Holistic Approach Required for Safety of Data and Information Over Smartphones

CMRs India Android OS Version Spread 1H CY 2017
Birender Singh

Birender Singh

There is no denial that security of data and other information is critical in the backdrop of our journey as citizens as well as a country towards a Digital Nation.   The recent notification from the Ministry of Electronics and Information Technology, Government of India, to various handset makers is a welcome step in this direction, as measures from government not only increase awareness and sensitize users, but also reassures ordinary users of a service or product that the scene is not unattended.

However, at the same time, CMR believes that while a lot of security measures like encryption of data, fingerprint sensors, etc. have already been incorporated in devices, particularly of mid to premium price handsets, emphasis must also put on the value chain responsible for software aspects like OS, UIs and apps within the purview and hold an extended audit in the same context.

CMRs India Android OS Version Spread 1H CY 2017
CMRs India Android OS Version Spread 1H CY 2017

At present, over 90% of Smartphones run on Google Android OS and with each upgrade of the OS, Google has hardened the security of the devices.  However, problem is that handset makers do not upgrade the versions on existing devices in use as a routine. Also, there is a strong correlation between the latest OS version and the price of a Smartphone.  Over 22% of the shipments for 1H CY 2017 of Smartphones were priced up to Rs 6,000 and the above chart depicts the OS Version spread skewed towards earlier versions of Android.  This keeps the typically less aware user profile purchasing entry level Smartphones deprived of the security improvements that Google brings at the OS level.

CMR believes that while handset manufacturers can be mandated by the government to ensure that OS upgrades, as rolled out by Google, are instantly pushed across to users across price segments, especially the security patches.  Beyond this, handset vendors can also be audited for the information they collect via UIs that are installed on the handsets.
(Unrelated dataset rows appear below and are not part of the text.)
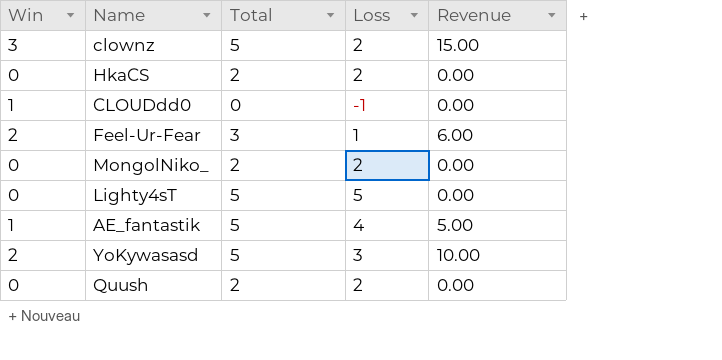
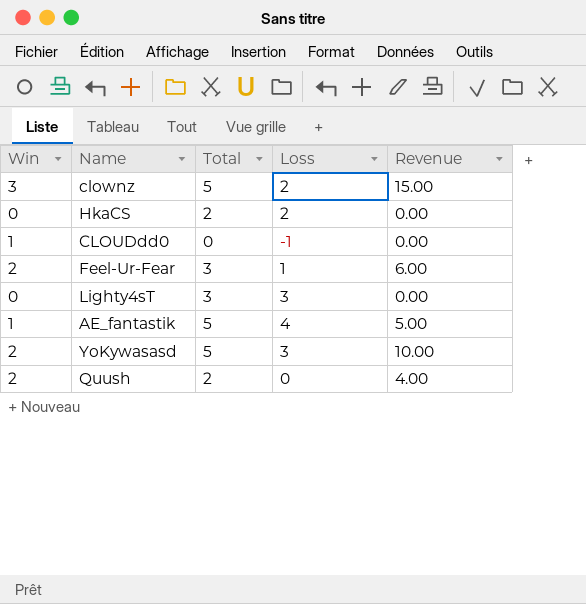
row MongolNiko_: 0 | 2 | 2 | 0.00 -> none
Lighty4sT | Total: 5 -> 3
Lighty4sT | Loss: 5 -> 3
Quush | Win: 0 -> 2
Quush | Loss: 2 -> 0
Quush | Revenue: 0.00 -> 4.00

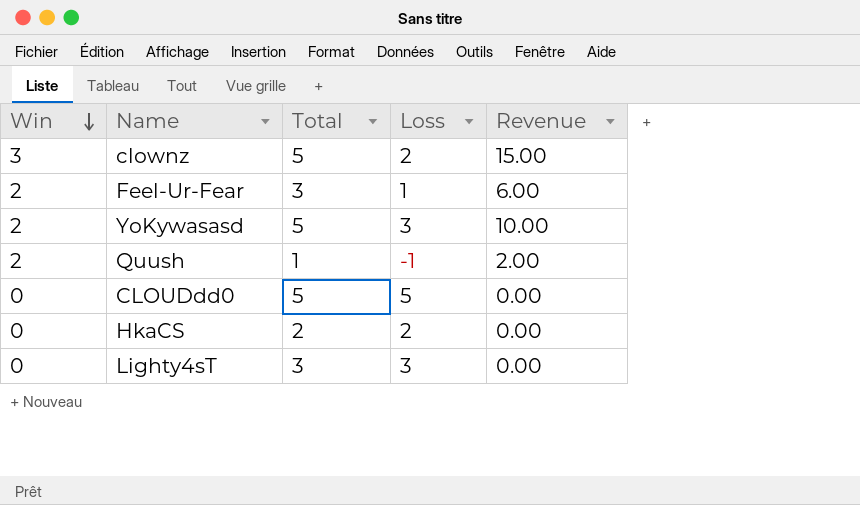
row order: none -> Win descending
row AE_fantastik: 1 | 5 | 4 | 5.00 -> none
Quush | Total: 2 -> 1
Quush | Loss: 0 -> -1
Quush | Revenue: 4.00 -> 2.00
CLOUDdd0 | Win: 1 -> 0
CLOUDdd0 | Total: 0 -> 5
CLOUDdd0 | Loss: -1 -> 5

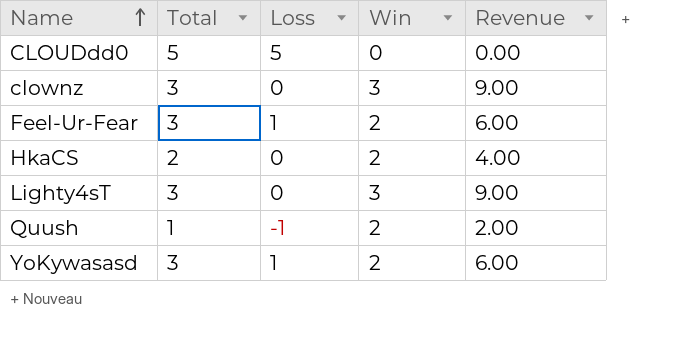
row order: Win descending -> Name ascending
column Win | position: 1 -> 4
clownz | Total: 5 -> 3
clownz | Loss: 2 -> 0
clownz | Revenue: 15.00 -> 9.00
HkaCS | Loss: 2 -> 0
HkaCS | Win: 0 -> 2
HkaCS | Revenue: 0.00 -> 4.00
Lighty4sT | Loss: 3 -> 0
Lighty4sT | Win: 0 -> 3
Lighty4sT | Revenue: 0.00 -> 9.00
YoKywasasd | Total: 5 -> 3
YoKywasasd | Loss: 3 -> 1
YoKywasasd | Revenue: 10.00 -> 6.00

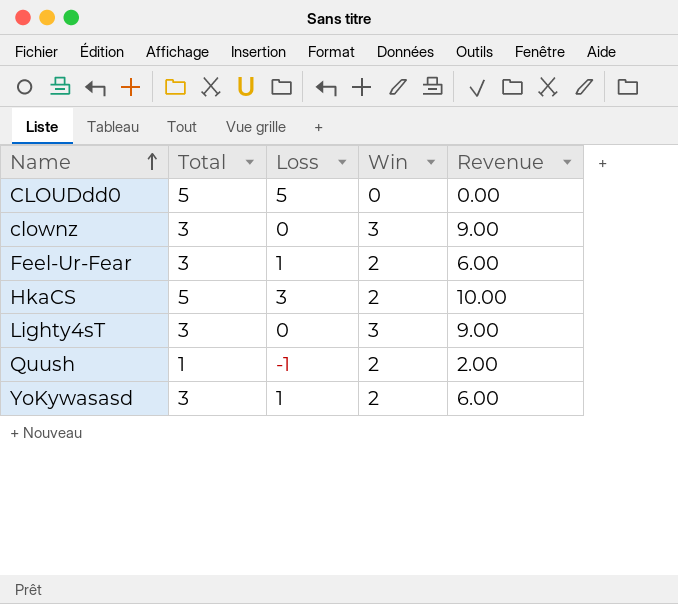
HkaCS | Total: 2 -> 5
HkaCS | Loss: 0 -> 3
HkaCS | Revenue: 4.00 -> 10.00

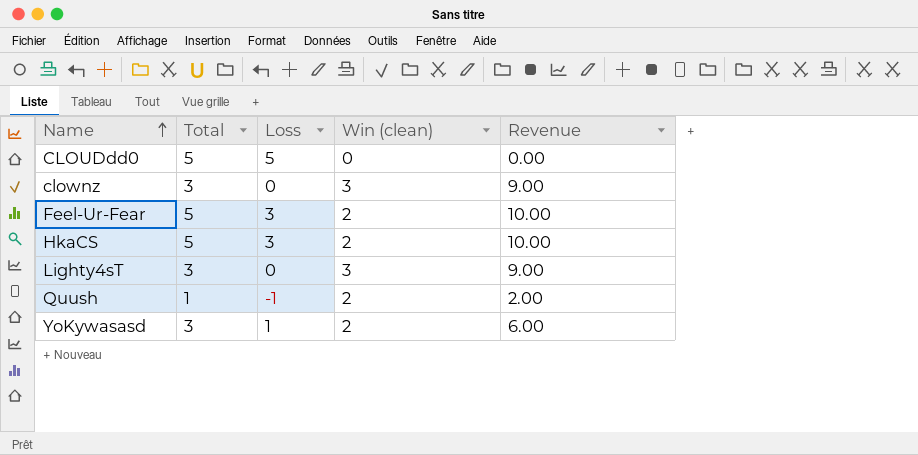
column name: Win -> Win (clean)
Feel-Ur-Fear | Total: 3 -> 5
Feel-Ur-Fear | Loss: 1 -> 3
Feel-Ur-Fear | Revenue: 6.00 -> 10.00

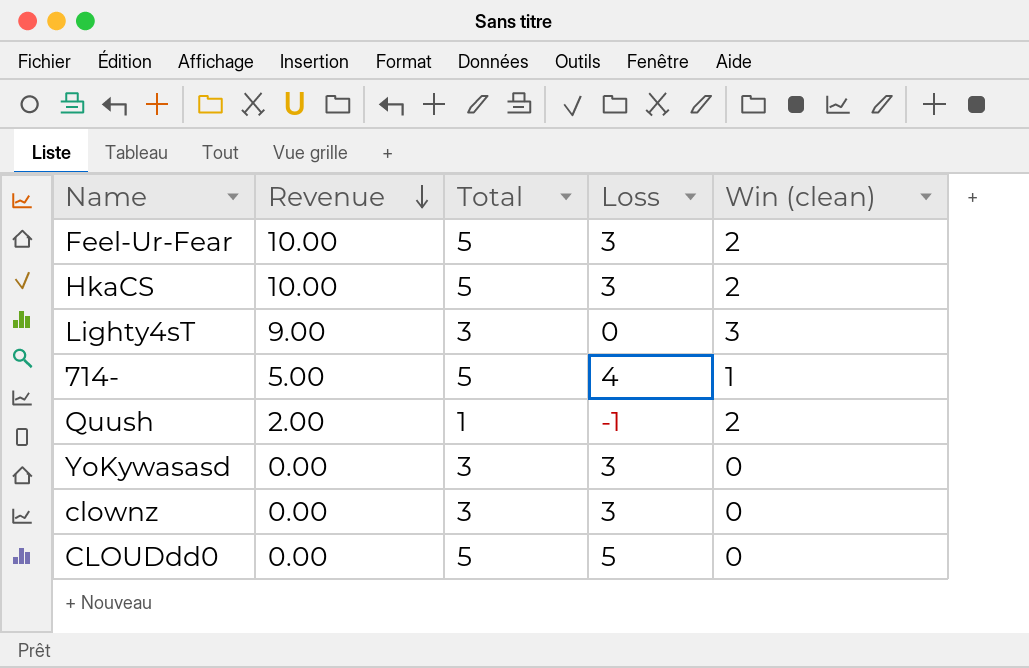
row order: Name ascending -> Revenue descending
column Revenue | position: 5 -> 2
row 714-: none -> 5.00 | 5 | 4 | 1
YoKywasasd | Revenue: 6.00 -> 0.00
YoKywasasd | Loss: 1 -> 3
YoKywasasd | Win (clean): 2 -> 0
clownz | Revenue: 9.00 -> 0.00
clownz | Loss: 0 -> 3
clownz | Win (clean): 3 -> 0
The security vulnerability needs to be looked from a holistic viewpoint.  For ensuring a secure environment of privacy and data for a user, along with hardware the software aspects especially apps also need to be taken in to account.  Apps go through predefined checks of Google after which they are published on the Play Store. Once, available on the Play Store, handset vendors cannot control what is to be enabled or not, on to a device.

TrueCaller Permissions
TrueCaller Permissions

Awareness among users also has a critical role to play.  For instance, one of the most popular app used in India True Caller, which majority of us see as an app offering Caller ID facility, has too many permissions that it asks for while someone installs the app.  Very few users must be going through such details and ultimately would be passing on information which they would never be thinking of.  For instance, among other permissions, True Caller also seeks permission for ‘recording audio’ (See list of permissions that True Caller invokes while someone installs the apps).  With the general usage that any ordinary user understands of an app like True Caller, why would it be requiring recording of audio permission?  Looking at the list of permissions, an app like True Caller could be more detrimental than what the information accessed and captured by a device manufacturer could harm.

True Caller is still an app of repute. We have so many publishers on Google Play and several unknown or lesser known publishers who could be playing with the data they are able to access and gaining little through the ‘face value’ purpose of the app.  The government must impress upon the OS vendors to have more clarity on the purpose of accessing such capabilities of a device for which permissions are sought upon installation.

Conclusion

To have a holistic approach towards this ever-increasing threat of data theft especially on Smart and Connected devices, it is imperative to audit the entire value chain and create self-checking measures in the system that would see regulations more of enabling than impeding. The categorization of origin of a brand viz-a-viz security vulnerability may not be a constructive approach towards resolution of the issue and should be seen from various other perspectives as well, as highlighted in this note.